The Return of Polio

Mar 2, 2009 | Amy L. Sonricker Hansen | Outbreak News


The Amuru district of Uganda is now treating its first case of polio in 12 years, a 16 month old baby boy from the Awer camp for displaced persons. The African Regional Reference Laboratory in South Africa confirmed the case to be positive with wild polio virus type one. In 2006, the World Health Organization (WHO) had declared Uganda free of Polio. A country is declared free of polio when there are no cases of the disease for 10 years. Uganda has struggled to keep polio from re-entering the country. In 2008, Uganda’s Ministry of Health warned that it was under threat of importing the wild polio virus from neighboring Democratic Republic of the Congo and Sudan. Both neighboring countries had previously confirmed cases, which led to the launch of polio immunization programs in Uganda’s bordering districts.

With the now confirmed re-entry of polio, an emergency vaccination program has begun for all children under 5 years of age (the main group affected by polio). With even one child infected with polio, all children are at risk of contracting the disease, as it is capable of rapid person-to-person spread among unimmunized populations.
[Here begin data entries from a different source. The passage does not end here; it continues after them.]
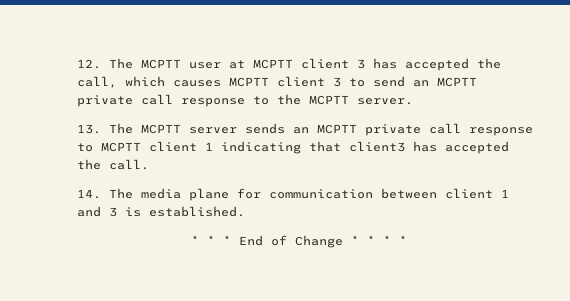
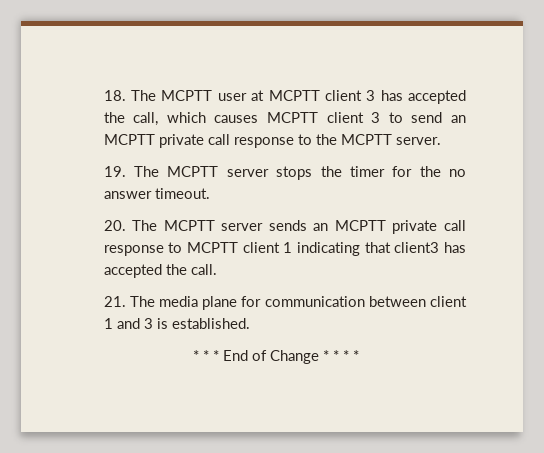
- 12. The MCPTT user at MCPTT client 3 has accepted the call, which causes MCPTT client 3 to send an MCPTT private call response to the MCPTT server.
+ 18. The MCPTT user at MCPTT client 3 has accepted the call, which causes MCPTT client 3 to send an MCPTT private call response to the MCPTT server.
- 13. The MCPTT server sends an MCPTT private call response to MCPTT client 1 indicating that client3 has accepted the call.
+ 19. The MCPTT server stops the timer for the no answer timeout.
+ 20. The MCPTT server sends an MCPTT private call response to MCPTT client 1 indicating that client3 has accepted the call.
- 14. The media plane for communication between client 1 and 3 is established.
+ 21. The media plane for communication between client 1 and 3 is established.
The wild polio virus is a highly infectious disease with no cure. It invades nerve cells of the brain or spinal cord, and can cause total paralysis within hours. Among those that become paralyzed, 5-10% die when the muscles that control breathing become immobilized. The WHO’s Global Polio Eradication Initiative, launched in 1988, works worldwide on efforts to prevent this debilitating disease.